On Sunday, my husband and I stopped by my grandparents' house with intentions of brightening up my grandmother's afternoon. Delighting the grandparents is one thing a grandchild (and their spouse) can do at any age. My grandmother is sick with cancer. Her body is deteriorating, but her mind is still solid enough to carry on a conversation. Towards the end of our visit my grandfather was showing my husband and my father his coin collection. I was sitting next to my grandmother's wheelchair, I took her hand and felt her soft skin, and then I started crying. I tried not to cry, but that made it worse. My grandmother saw that I was crying and she got upset. (So much for bring her happiness.) I couldn't talk. I couldn't stop crying. All I could do was try to fight back tears as I listened to my grandmother ask me why I was crying...

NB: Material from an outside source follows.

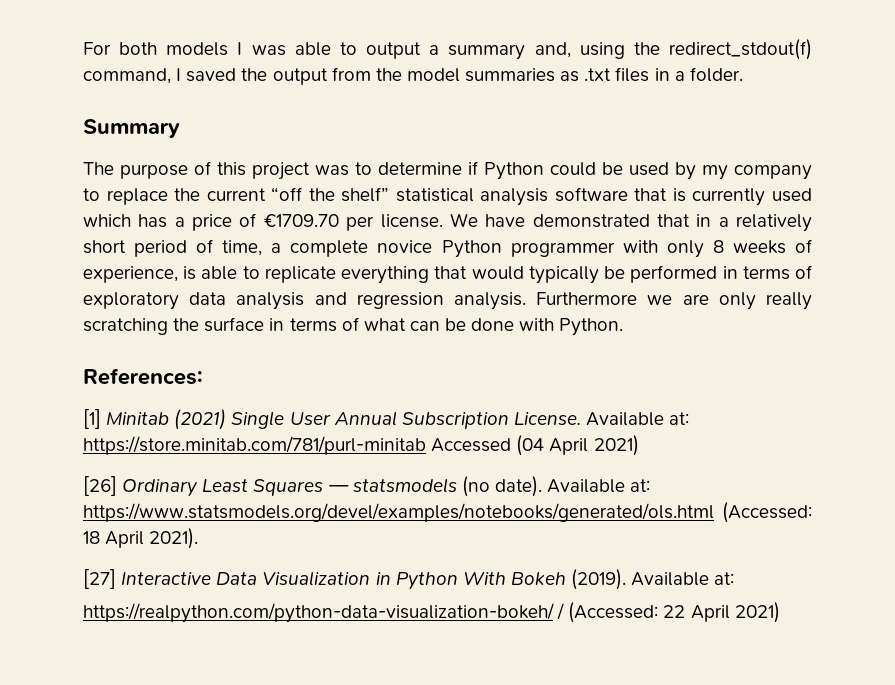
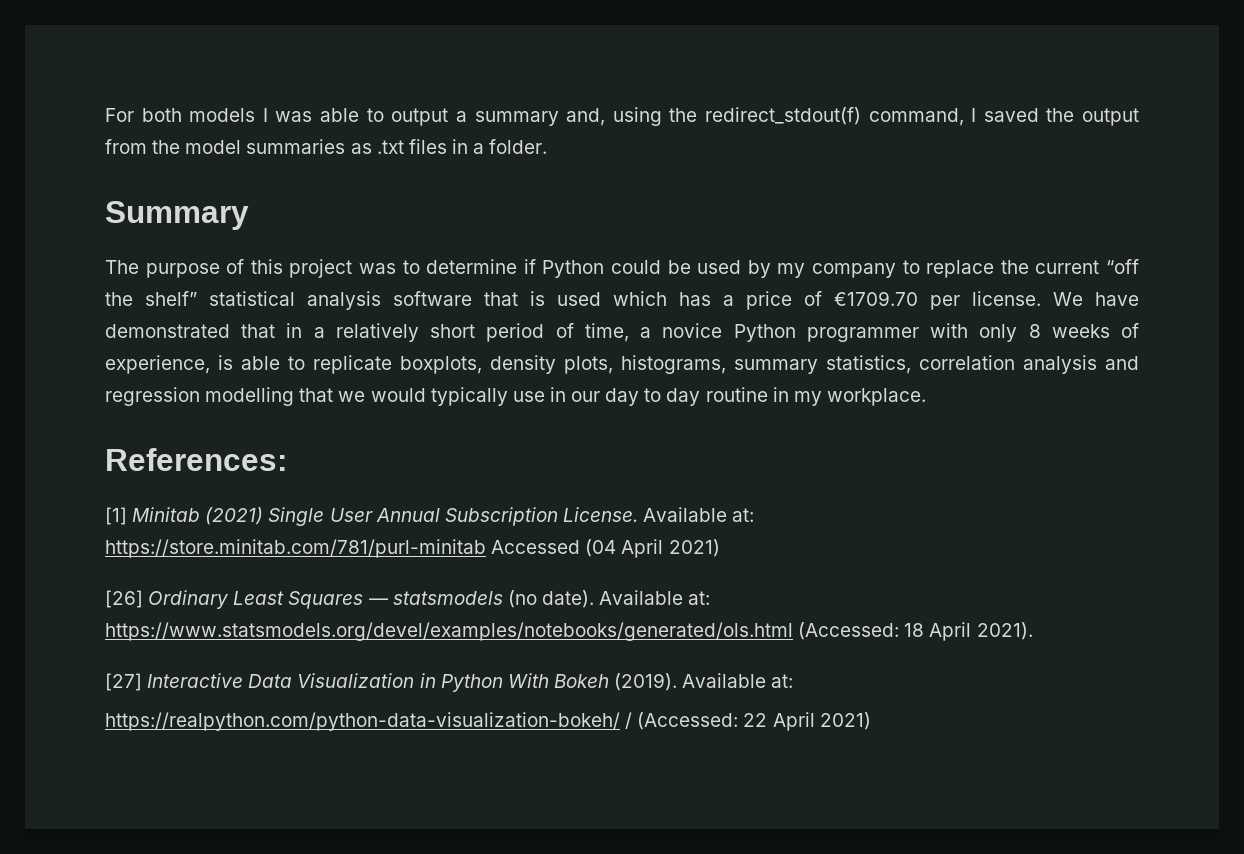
- The purpose of this project was to determine if Python could be used by my company to replace the current “off the shelf” statistical analysis software that is currently used which has a price of €1709.70 per license.
+ The purpose of this project was to determine if Python could be used by my company to replace the current “off the shelf” statistical analysis software that is used which has a price of €1709.70 per license.
- We have demonstrated that in a relatively short period of time, a complete novice Python programmer with only 8 weeks of experience, is able to replicate everything that would typically be performed in terms of exploratory data analysis and regression analysis. Furthermore we are only really scratching the surface in terms of what can be done with Python.
+ We have demonstrated that in a relatively short period of time, a novice Python programmer with only 8 weeks of experience, is able to replicate boxplots, density plots, histograms, summary statistics, correlation analysis and regression modelling that we would typically use in our day to day routine in my workplace.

My grandmother was very worried. (I failed to bring delight.) Eventually she asked if I was crying because of her health? I shook my head up and down slightly as I smiled at her. She told me not to worry. She said she had the best team of doctors and she was going to fight to get better. I sat next to her for a bit longer as she held my hand. I eventually regained my ability to speak and I told her I loved her. She told me that I had been sweet my whole life, and she wondered how her grandson got to be so sweet? We laughed. We hugged. I started running through my life with her...
Do you remember when I walked to your classroom after school?
Do you remember when you were my 4th grade English teacher?
Do you remember all those trips to the museums?
Do you remember Sunday lunches? Your dinner rolls?
Do you remember the cabin in the country? The tornado?
Do you remember, do you remember, do you remember...
By the end of our conversation, I hope, she had forgotten that I was the crying mess she was trying to comfort. We ended my visit with "I love yous," and she wanted to know, specifically, when I'd be back to visit.